◆ **Task goal**: Take the line that holds "[284,252,301,261] file ->" and every line after it to the end of the entries, and repeat them exactly without the pictures.

* * * * * * * * *

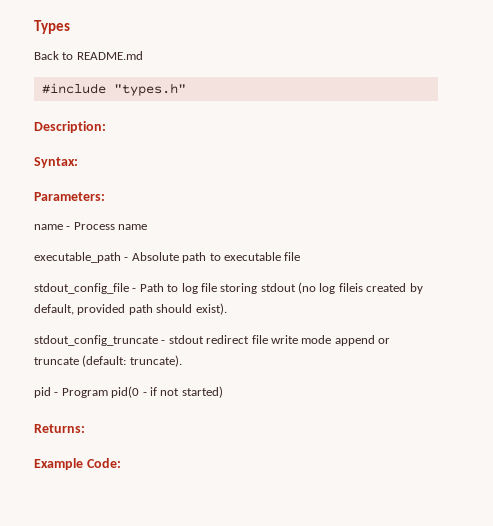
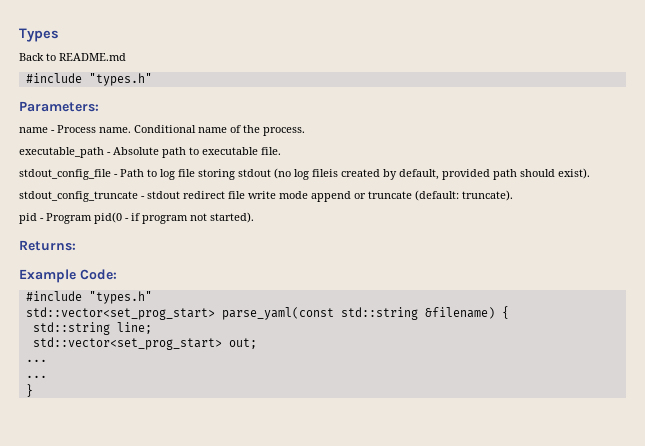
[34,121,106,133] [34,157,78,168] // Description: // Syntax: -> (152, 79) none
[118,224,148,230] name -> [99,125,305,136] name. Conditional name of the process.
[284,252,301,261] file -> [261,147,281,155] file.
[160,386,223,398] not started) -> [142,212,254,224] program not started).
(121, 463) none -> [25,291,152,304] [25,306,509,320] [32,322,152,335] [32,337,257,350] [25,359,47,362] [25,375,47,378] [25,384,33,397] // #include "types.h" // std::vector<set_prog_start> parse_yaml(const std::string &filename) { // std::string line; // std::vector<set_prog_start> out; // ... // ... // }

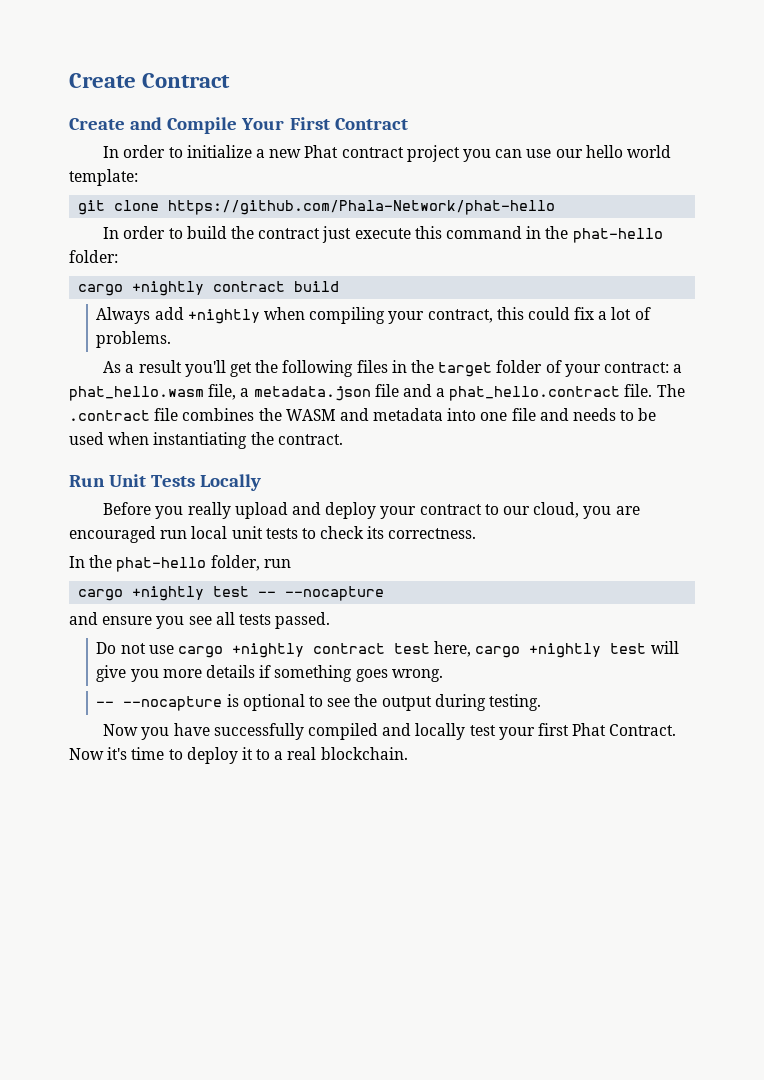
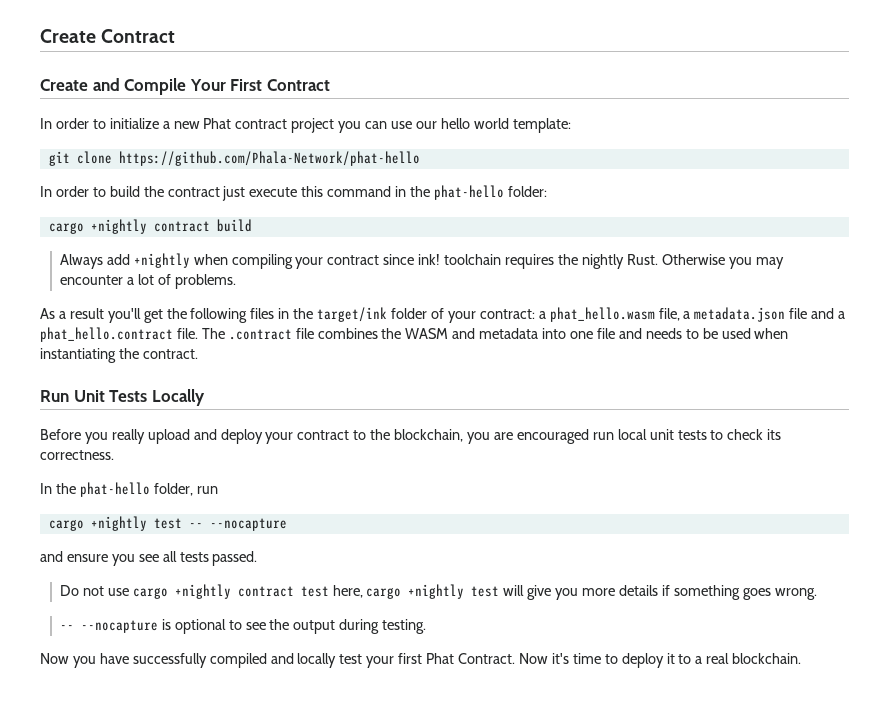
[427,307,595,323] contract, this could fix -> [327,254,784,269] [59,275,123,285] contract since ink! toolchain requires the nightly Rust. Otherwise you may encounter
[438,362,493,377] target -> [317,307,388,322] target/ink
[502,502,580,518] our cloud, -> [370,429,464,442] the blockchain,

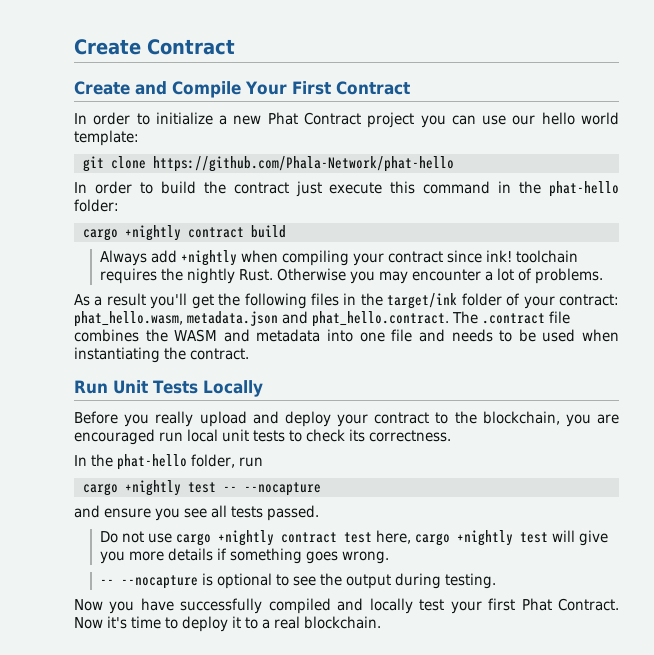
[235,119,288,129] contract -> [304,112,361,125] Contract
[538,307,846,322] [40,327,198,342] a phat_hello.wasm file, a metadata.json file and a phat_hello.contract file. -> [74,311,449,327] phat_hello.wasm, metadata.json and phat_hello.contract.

* * * * * * * * *

◆ **Result**:
[284,252,301,261] file -> [261,147,281,155] file.
[160,386,223,398] not started) -> [142,212,254,224] program not started).
(121, 463) none -> [25,291,152,304] [25,306,509,320] [32,322,152,335] [32,337,257,350] [25,359,47,362] [25,375,47,378] [25,384,33,397] // #include "types.h" // std::vector<set_prog_start> parse_yaml(const std::string &filename) { // std::string line; // std::vector<set_prog_start> out; // ... // ... // }

[427,307,595,323] contract, this could fix -> [327,254,784,269] [59,275,123,285] contract since ink! toolchain requires the nightly Rust. Otherwise you may encounter
[438,362,493,377] target -> [317,307,388,322] target/ink
[502,502,580,518] our cloud, -> [370,429,464,442] the blockchain,

[235,119,288,129] contract -> [304,112,361,125] Contract
[538,307,846,322] [40,327,198,342] a phat_hello.wasm file, a metadata.json file and a phat_hello.contract file. -> [74,311,449,327] phat_hello.wasm, metadata.json and phat_hello.contract.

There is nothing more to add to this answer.